Centro de Malária e Doenças Tropicais, Instituto de Higiene e Medicina Tropical, Lisboa, Portugal.
Acta Trop. 2012 Jan;121(1):1-5. doi: 10.1016/j.actatropica.2011.09.008. Epub 2011 Oct 1.
BbiCPL1 was the first papain-like cysteine protease from a piroplasm to be identified with proteolytic activity. Here we report the improved production of the active recombinant enzyme, and the biochemical characterization of this potential drug target. BbiCPL1 showed characteristic properties of its class, including hydrolysis of papain-family peptide substrates, an acidic pH optimum, requirement of a reducing environment for maximum activity, and inhibition by standard cysteine protease inhibitors such as E-64, leupeptin, ALLN and cystatin. The optimum pH for the protease activity against peptide substrates was 5.5, but enzymatic activity was observed between pH 4.0 and pH 9.0. At slightly basic pH 7.5, BbiCPL1 maintained 83% of maximum activity, suggesting a role in cytosol environment.

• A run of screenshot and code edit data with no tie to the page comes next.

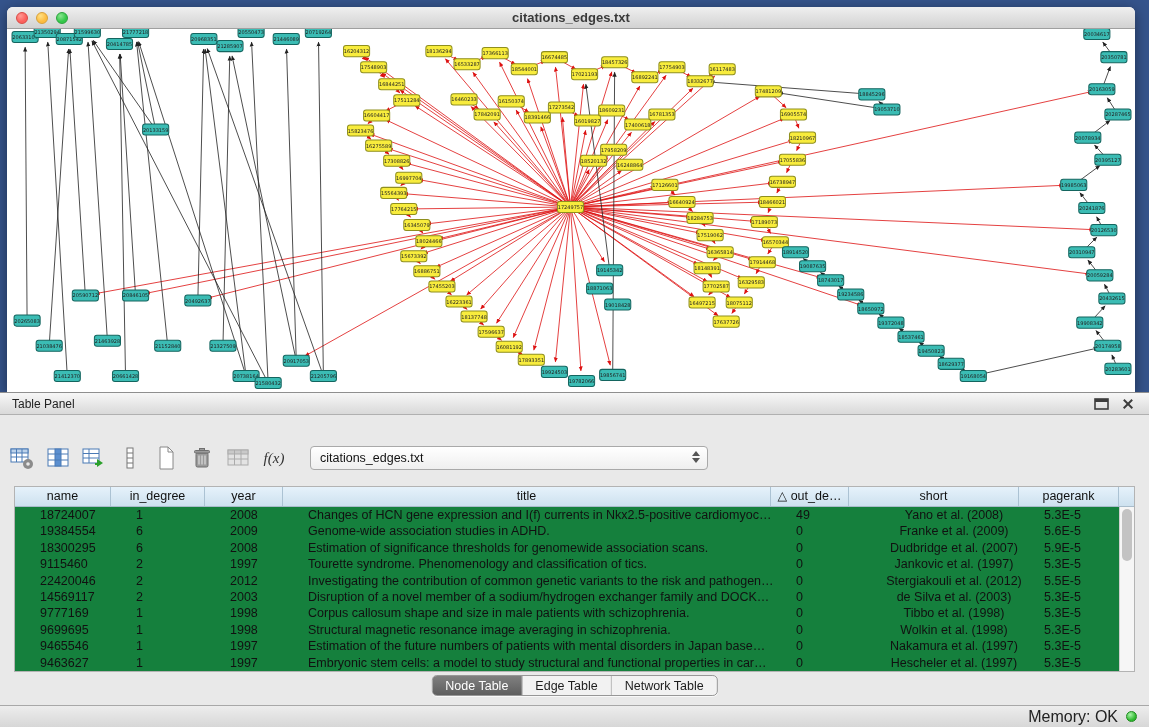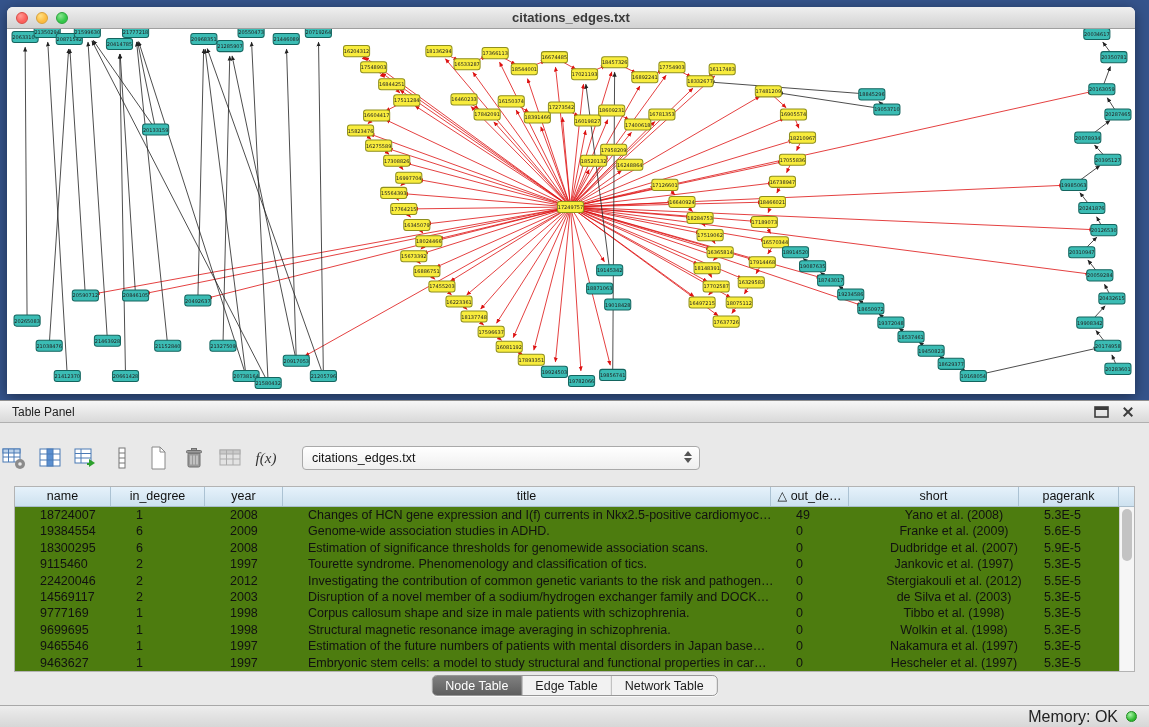--- a/index.html
+++ b/index.html
@@ -20,7 +20,7 @@
   svg text { font-family:"DejaVu Sans",sans-serif; }
 
   
-  .panel-header { position:absolute; left:0; top:400px; width:1149px; height:23px; background:linear-gradient(#f7f7f7,#d9d9d9); border-top:1px solid #8f8f8f; border-bottom:1px solid #b0b0b0; display:flex; align-items:center; }
+  .panel-header { position:absolute; left:0; top:392px; width:1149px; height:23px; background:linear-gradient(#f7f7f7,#d9d9d9); border-top:1px solid #8f8f8f; border-bottom:1px solid #b0b0b0; display:flex; align-items:center; }
   .panel-title { font-size:12px; color:#222; padding-left:12px; flex:1; }
   .panel-header-icons { display:flex; align-items:center; gap:12px; padding-right:14px; }
   .float-btn svg { display:block; }

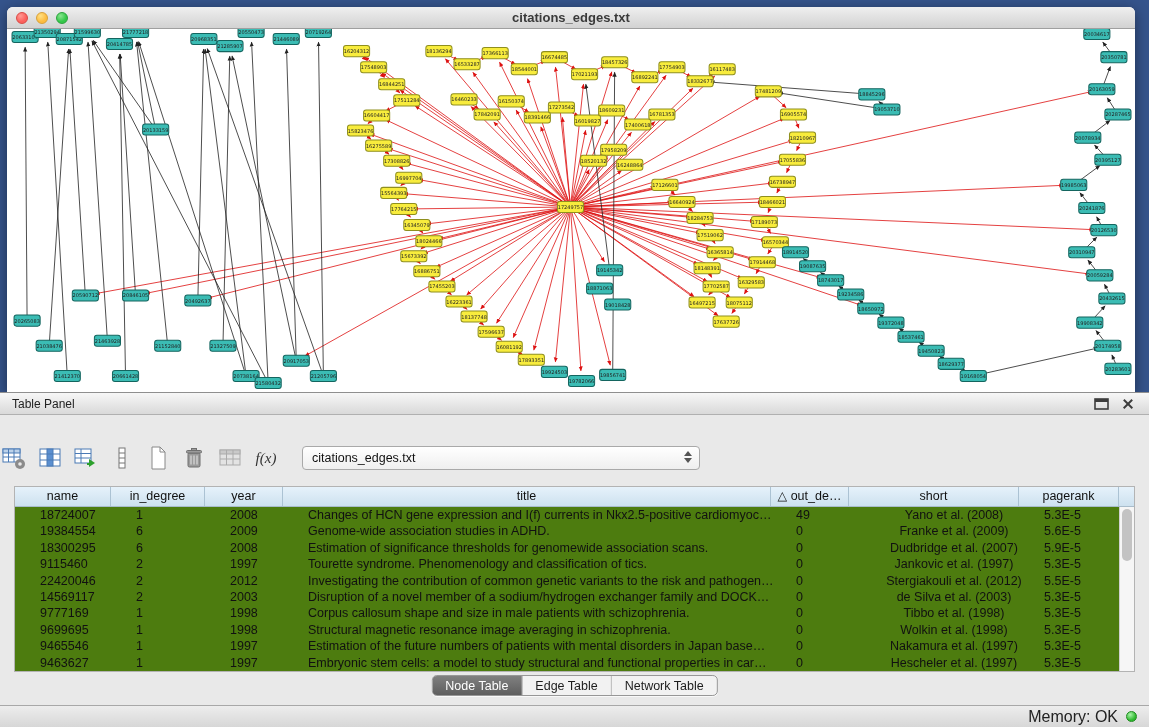--- a/index.html
+++ b/index.html
@@ -31,7 +31,7 @@
 
   
   .panel-body { position:absolute; left:0; top:423px; width:1149px; height:282px; background:#e9e9e9; }
-  .toolbar { position:absolute; left:0; top:20px; height:30px; display:flex; align-items:center; gap:8px; }
+  .toolbar { position:absolute; left:8px; top:20px; height:30px; display:flex; align-items:center; gap:8px; }
   .tool { width:28px; height:28px; display:flex; align-items:center; justify-content:center; }
   .fx { font-family:"Liberation Serif",serif; font-style:italic; font-size:15px; color:#333; }
   .combo { margin-left:14px; width:398px; height:24px; background:linear-gradient(#ffffff,#efefef); border:1px solid #a9a9a9; border-radius:4px; display:flex; align-items:center; font-size:12.5px; color:#111; padding:0 22px 0 9px; position:relative; }

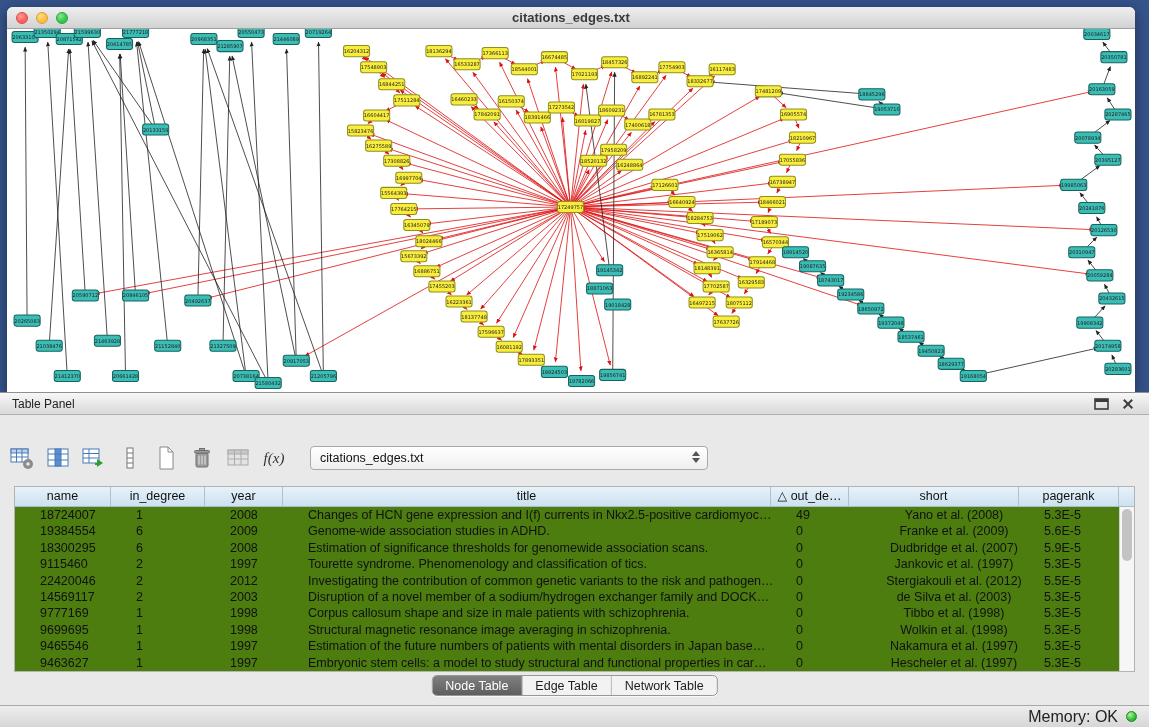--- a/index.html
+++ b/index.html
@@ -41,7 +41,7 @@
   .combo .arrows .dn { border-top:5px solid #555; }
 
   
-  .table { position:absolute; left:14px; top:63px; width:1121px; background:#4d7c0f; border:1px solid #b3b3b3; }
+  .table { position:absolute; left:14px; top:63px; width:1121px; background:#15803d; border:1px solid #b3b3b3; }
   .thead { display:grid; grid-template-columns:96px 94px 78px 488px 78px 170px 1fr; height:20px; background:linear-gradient(#e6f2fb,#cde1ef); border-bottom:1px solid #a8bccb; padding-right:15px; }
   .hcell { font-size:12.5px; color:#111; text-align:center; line-height:19px; border-right:1px solid #abc2d3; overflow:hidden; white-space:nowrap; }
   .tbody { padding-right:15px;padding-left:20px; }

BbiCPL1 是首个被鉴定具有蛋白水解活性的梨形虫木瓜样半胱氨酸蛋白酶。本文报道了活性重组酶的改良生产,并对这一潜在药物靶点进行了生化特征分析。BbiCPL1 表现出该酶类的典型特性,包括对木瓜蛋白酶家族肽底物的水解、酸性 pH 最佳值、还原环境下最大活性的需求以及受标准半胱氨酸蛋白酶抑制剂(如 E-64、亮抑酶肽、ALLN 和半胱抑素)抑制。该蛋白酶对肽底物的最适 pH 为 5.5,但在 pH4.0 到 pH9.0 之间可观察到酶活性。在略碱性 pH7.5 时,BbiCPL1 保持最大活性的 83%,表明其在细胞质环境中有作用。